St. Joe Development Would Irreparably Harm Lake Powell, says NRDC

WASHINGTON (August 5, 2005) -- The U.S. Army Corps of Engineers (Corps) has shirked its legal responsibility to protect Lake Powell and other Florida panhandle waterways from potential destruction, according to papers filed in federal court in Jacksonville late Thursday by NRDC (Natural Resources Defense Council).

NRDC is seeking a preliminary injunction to stop construction that would destroy wetlands and pollute waters in Bay and Walton counties until a court can hear a lawsuit the group filed in May, contesting a permit allowing real estate firms to develop thousands of acres in the Florida panhandle without environmental reviews and public input required by federal law.

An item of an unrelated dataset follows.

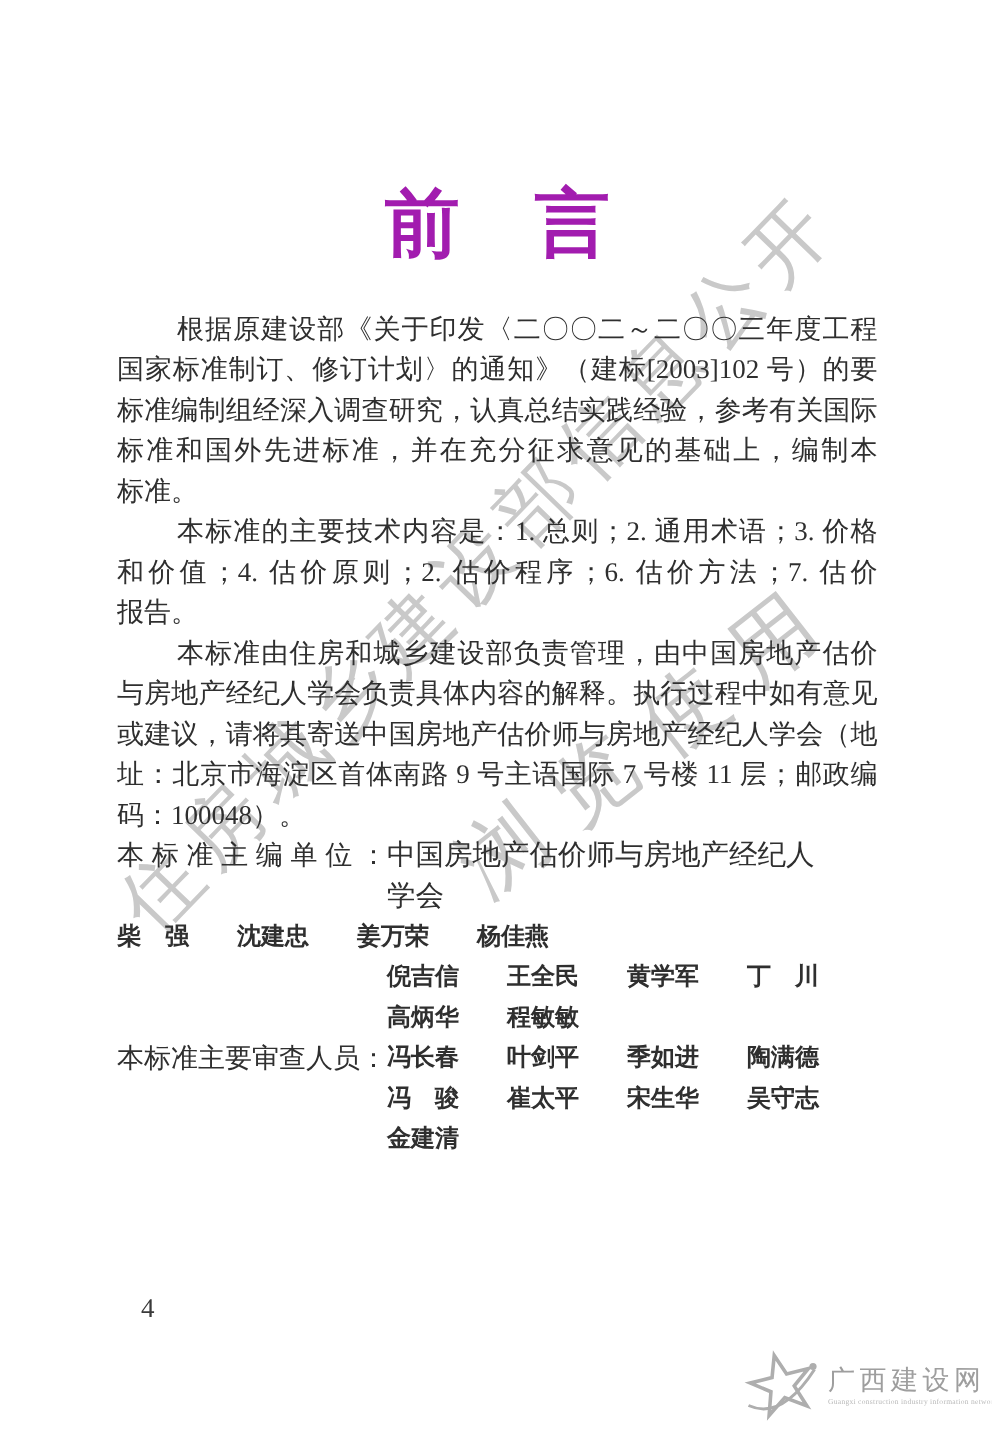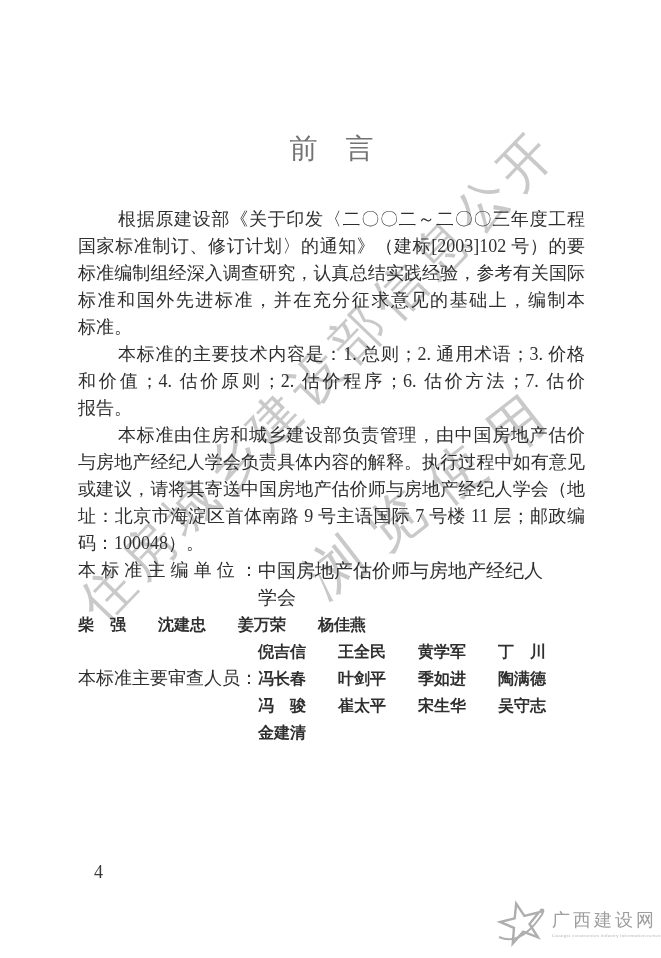"前 言" .title { color: #737373 -> #a21caf; font-size: 28px -> 50px; font-weight: normal -> bold }
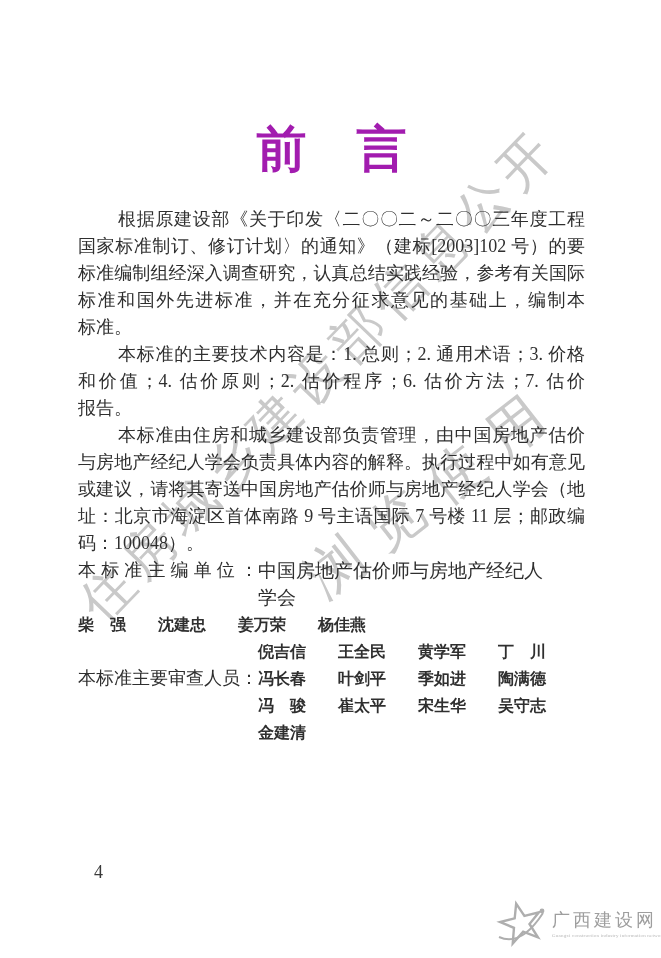"高炳华" div.credit-row { html: none -> <div> <div>本标准主要起草人员：</div> <div> <div> <span>高炳华</span> <span>程敏敏</span> </div> </div> </div> }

Northwest Florida is an ecologically sensitive area that includes wetlands, dunes, lakes, streams and critical coastal wildlife habitats, such as seagrass beds where sea turtles forage. Eagles, red-cockaded woodpeckers, manatees, salamanders, and other plant and animal species flourish in the wet, temperate climate of the region.

The permit gives blanket authorization to develop 48,000 acres around Lake Powell, West Bay and Choctawhatchee Bay in Walton and Bay counties. The primary beneficiary is the St. Joe Company, which owns more than 80 percent of the land in the area and is the largest private real estate holder in the state.

St. Joe and other developers are poised to break ground for a number of major real estate projects. Among them is WaterSound North, a planned development of more than 1,300 homes, golf courses, roads, shopping centers, and other facilities, on the shores of Lake Powell, a rare coastal dune lake.

"Construction in the area would destroy more than 1,500 acres of wetlands and pollute Lake Powell," said Melanie Shepherdson, an NRDC staff attorney. "A prime fishing spot would be ruined."

NRDC's suit charges that the Corps' permit violates two federal environmental laws: the National Environmental Policy Act, which requires an environmental impact statement evaluating potential damage from development; and the Clean Water Act, which requires that damage to waterways be minimal. Both laws require public participation, which the Corps has significantly limited in this case. NRDC is asking the federal court in Jacksonville to invalidate the permit.

"The Corps is circumventing federal environmental laws designed to ensure that developers don't destroy the environment that Florida residents prize," said Tom Stein, a lawyer at Proskauer Rose, a national law firm representing NRDC in the suit.